Free amino acid (FAA) mass fractions in low-molecular-mass compounds (LMMC; <1 kDa) from jumbo squid muscle

FAA w/(mg/g)
    Aspartic acid     0.05±0.00
    Glutamic acid     0.19±0.00
    Asparagine     ND
    Serine     ND
    Glutamine     0.09±0.00
    Histidine     0.08±0.00
    Arginine     8.82±0.15
    Glycine     0.16±0.08
    Threonine     0.13±0.00
    Taurine     1.05±0.02
    Alanine     0.59±0.01
    Tyrosine     0.10±0.00
    Methionine     0.09±0.00
    Valine     0.12±0.00
    Phenylalanine     ND
    Isoleucine     0.10±0.04
    Leucine     0.17±0.00
    Lysine     0.15±0.00
    Sarcosine     6.95±0.76
    Total     18.84

Data are represented as average value±standard deviation (N=3). ND=not detected. Sarcosine is not a protein amino acid, but an intermediate of glycine synthesis

On the other hand, the protein stabilization mechanism varies among amino acids. Shukla and Trout (34) proposed that arginine interacts (cation-π interaction) with tryptophan residues of proteins, contributing to the protein stability; however, they also proposed that arginine accumulates in the hydrophobic regions of proteins, thus inhibiting their aggregation, effect that can be replicated in jumbo squid muscle under freezing conditions.

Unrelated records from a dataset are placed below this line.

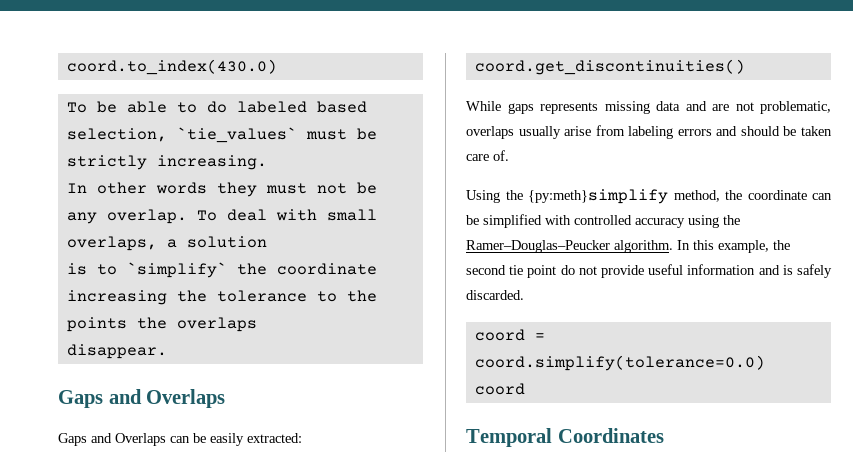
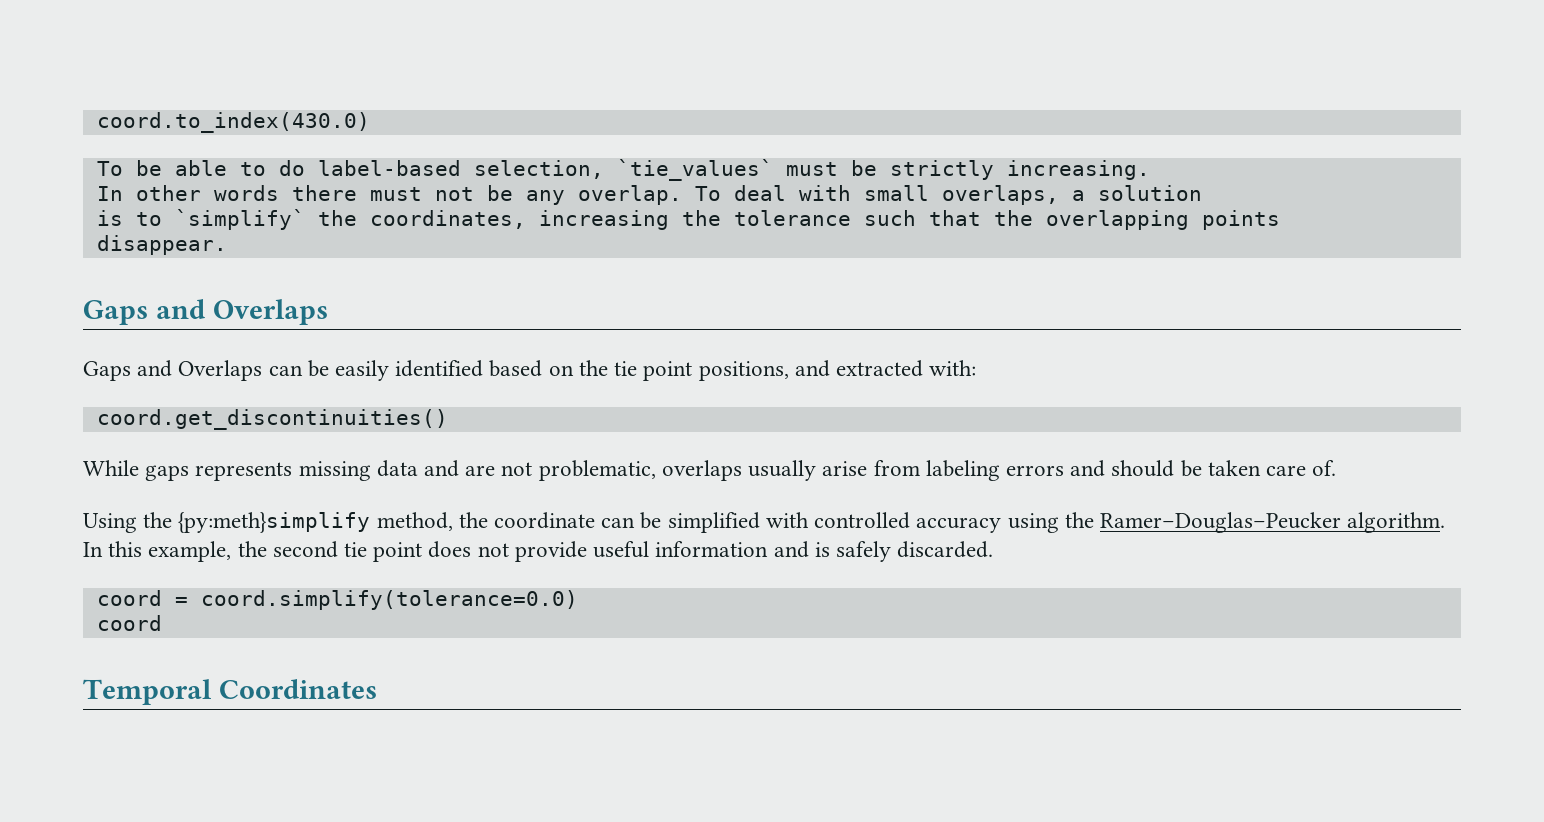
- To be able to do labeled based selection, `tie_values` must be strictly increasing.
+ To be able to do label-based selection, `tie_values` must be strictly increasing.
- In other words they must not be any overlap.
+ In other words there must not be any overlap.
- is to `simplify` the coordinate increasing the tolerance to the points the overlaps
+ is to `simplify` the coordinates, increasing the tolerance such that the overlapping points
- Gaps and Overlaps can be easily extracted:
+ Gaps and Overlaps can be easily identified based on the tie point positions, and extracted with:
- In this example, the second tie point do not provide useful information and is safely discarded.
+ In this example, the second tie point does not provide useful information and is safely discarded.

Sarcosine has been reported as an important osmolyte stabilizer of proteins that can counteract the destabilizing effect of urea by increasing its solvation and also by its direct interaction with urea, which in turn becomes less available to interact with proteins (35). Thus, sarcosine can show a similar protecting effect on jumbo squid proteins.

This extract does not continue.